#482: Steve Earle, "Guitar Town" (1986)
There’s not a lot of room in my life for country music. I like folk, and pop, not to mention the numb, unconsoling murmur of Swedish alt rock. Sometimes I jam out to 90s confessionals—Nada Surf. Something Corporate. Hey, It’s a Shame About Ray. Stacks of CDs clump in tiny Trump Towers in the foot wells of my car, in amongst the socks and receipts and forever-damp umbrellas. But not one of them is country.
Where I live, in your typical New England landscape, trees crowd close, and it’s a slow, bright creep until winter, when the leaves drop and you can finally see the sky. A daily commute around here might contain the right number of cows and barns and agile steeds to suit a Midwestern ballad, but the barns, mostly for drying tobacco, are in poor repair from disuse, and their support walls have warped like wet paper, giving the whole sloppy scene a lop-sided, fun-house mirror mien.
Instead of cowboys we have tax accountants, slumped over their steering wheels, breathing their soft animal breaths as they flock to the city. There are no quiet streets, no lonesome roads until well after midnight, though the local Starbucks closes at 8 p.m. on Saturdays, and the parking lot of Double Take Double Take Consignment is deserted by mid-afternoon. Still, there are people everywhere you look, taking silent walks down the bike paths at lunchtime, or else making urgent purchases at Benny’s Deli, stomachs clamoring to be fed. At half past five the neighborhood swells with the chatter of traffic. Dogs come out to reunite with their own front lawns. Governed by instinct, I drop my eyes as the Kauffmans march past, little Benjamin, mute with protest, sulking in his red wagon as it trails them.
To tell the truth, I don’t think country music is lonely enough for a place like this. Country music is all about isolation due to a lack of proximity; New England is isolation due to intimacy. The only way to live, when your neighbor’s bedroom is 12 aerial yards from your own, is to not know him at all. How else can you keep your edges clean, and stand fast in your enchantments?
In the Grammy-nominated title track from his 1986 album, Steve Earle promises to “settle down” and take his girl back “to the Guitar Town.” There aren’t any Guitars in the United States (I checked), but if there were, I think the reality might disappoint. According to the song, Guitar Town is just another place where “nothing ever happen[s].” Sure, there’s the siren song of a “lost highway” leading out of town, but there’s nothing appealing about highways. At least, there shouldn’t be. They’re cracked, strewn with garbage, and generally overrun by a cavalcade of businessmen jonesing for smokes. If the strangled lanes of the interstate sound like liberation to you, maybe you should head for somewhere new.
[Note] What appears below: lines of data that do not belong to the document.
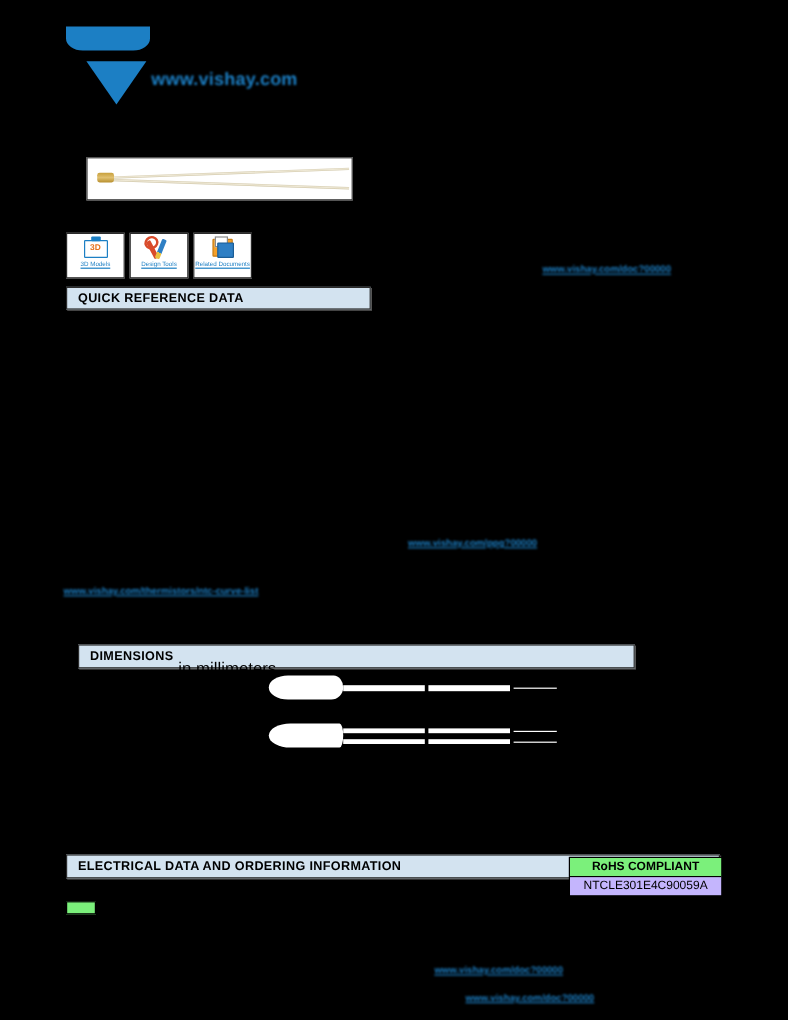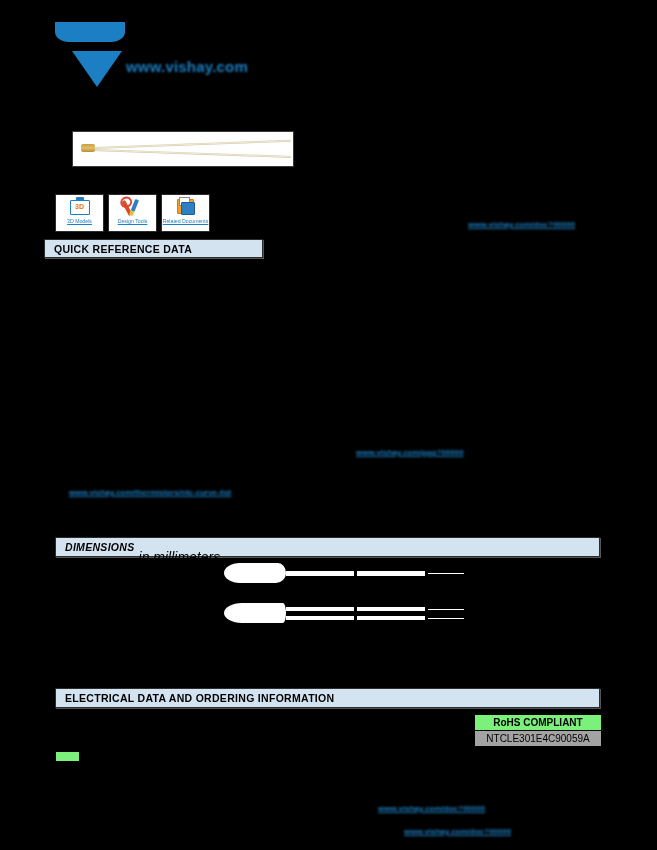--- a/index.html
+++ b/index.html
@@ -116,7 +116,6 @@
     filter: blur(0.95px);
     text-decoration: underline;
     cursor: pointer;
-    margin-left: 16px;
   }
   #link-doc-top  { left: 452px; top: 220px; font-size: 8px; }
   #link-mid      { left: 340px; top: 448px; font-size: 8px; }

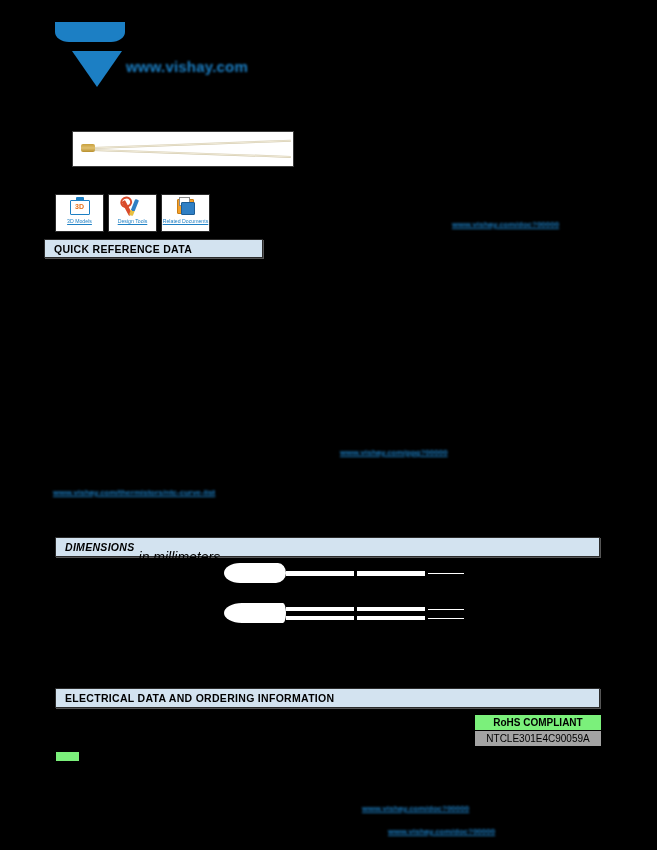--- a/index.html
+++ b/index.html
@@ -135,7 +135,7 @@
   }
   .section-bar .bar-title { font-size: 10.5px; font-weight: bold; letter-spacing: .3px; }
   .section-bar .bar-sub   { font-size: 14px; font-weight: normal; margin-left: 4px; margin-top: 20px; }
-  #bar-quick { left: 44px;  top: 239px; width: 219px; height: 19px; }
+  #bar-quick { left: 55px;  top: 239px; width: 254px; height: 19px; }
   #bar-dims  { left: 55px;  top: 537px; width: 545px; height: 20px; font-style: italic; }
   #bar-elec  { left: 55px;  top: 688px; width: 545px; height: 20px; }
   .body-side {

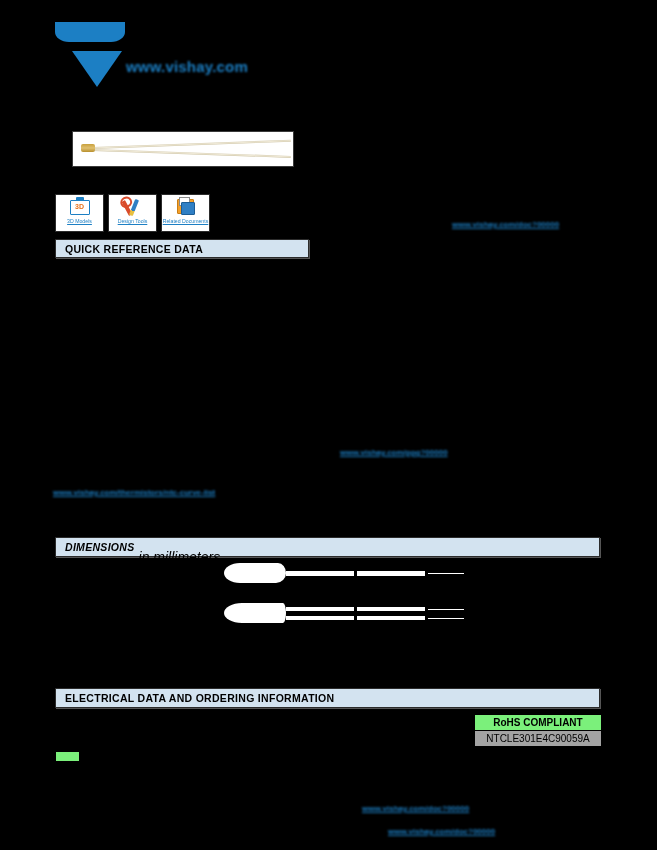--- a/index.html
+++ b/index.html
@@ -136,7 +136,7 @@
   .section-bar .bar-title { font-size: 10.5px; font-weight: bold; letter-spacing: .3px; }
   .section-bar .bar-sub   { font-size: 14px; font-weight: normal; margin-left: 4px; margin-top: 20px; }
   #bar-quick { left: 55px;  top: 239px; width: 254px; height: 19px; }
-  #bar-dims  { left: 55px;  top: 537px; width: 545px; height: 20px; font-style: italic; }
+  #bar-dims  { left: 65px;  top: 537px; width: 464px; height: 20px; }
   #bar-elec  { left: 55px;  top: 688px; width: 545px; height: 20px; }
   .body-side {
     position: absolute; left: 0px; top: 0px;

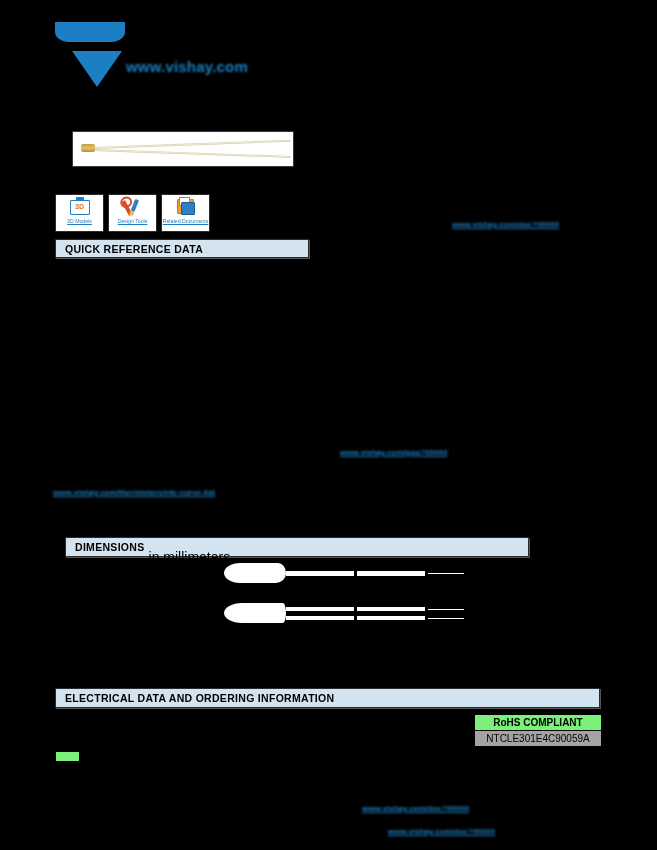--- a/index.html
+++ b/index.html
@@ -137,7 +137,7 @@
   .section-bar .bar-sub   { font-size: 14px; font-weight: normal; margin-left: 4px; margin-top: 20px; }
   #bar-quick { left: 55px;  top: 239px; width: 254px; height: 19px; }
   #bar-dims  { left: 65px;  top: 537px; width: 464px; height: 20px; }
-  #bar-elec  { left: 55px;  top: 688px; width: 545px; height: 20px; }
+  #bar-elec  { left: 55px;  top: 712px; width: 545px; height: 20px; }
   .body-side {
     position: absolute; left: 0px; top: 0px;
     width: 62px; height: 20px;

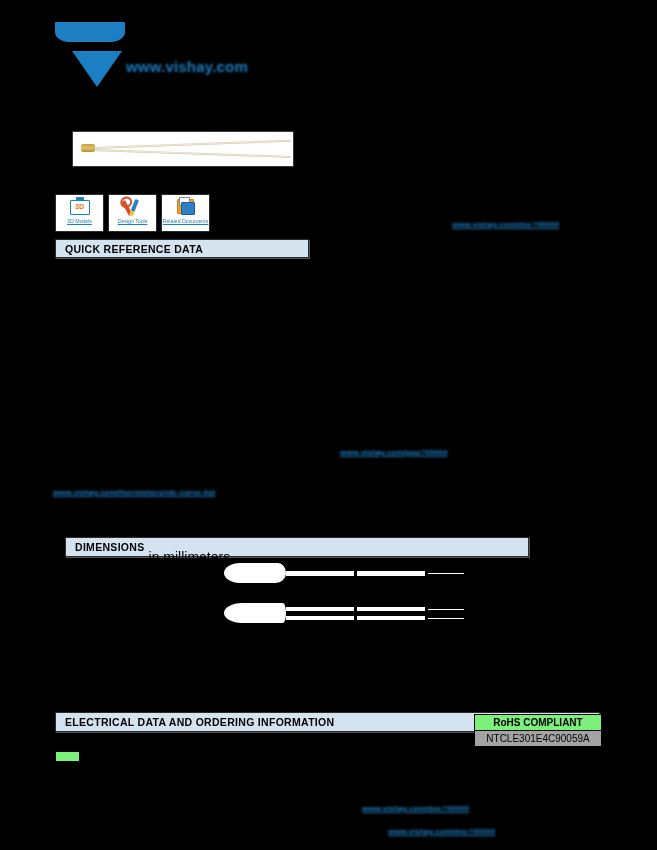--- a/index.html
+++ b/index.html
@@ -167,7 +167,7 @@
     border-bottom: 1px solid #000;
   }
   #rohs-part {
-    background: #a3a3a3; padding: 2px 0;
+    background: #c4b5fd; padding: 2px 0;
   }
   #green-cell {
     position: absolute; left: 55px; top: 751px;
But it doesn’t mean things will get better.
Just as country music romanticizes the open road, so too have Americans lathered suburbia with all the fancies of misdirected love. There is just no reason for it. The fewer people there are per square mile, the happier those inhabitants become. We may say there’s comfort in numbers, but mankind exchanged the herd mentality for something leaner long ago.
Take deer, for example. Have you ever seen a herd of deer traveling together (with their little deer valises)? First there is nothing but a thin mist spreading through the trees, the shuush-shuush of your ponytail as it swings against your jacket, the precise sound water makes opening around stones. Even this is enough. You are the loudest thing here; a chipmunk shrinks from your thunderous approach. You still, hoping to appease him, when suddenly they are upon you, flashing past on the left, or the right. Everything narrows to the heat and noise. They are a hot wind. An open vein.
You become invisible in those moments, frozen like the chipmunk, too insignificant to fear. This is where freedom comes from. But in suburbia, the deer travel in twos and threes. They step sweetly through untrimmed grasses, growing stern when approached. A sharp stamp has sent me veering more than once. Deer, like the neighbors, keep a close eye on you. Do I sound like I’m kidding? I’m not.
Don’t get me wrong; I love my neighbors, and I’m pretty sure they would call the paramedics if I fell and I couldn’t get up, but you don’t love something because you need it to feel safe. And you don’t settle in Guitar Town without weighing the delicate ferocity of a deer’s footstep. You don’t forget what it feels like to run.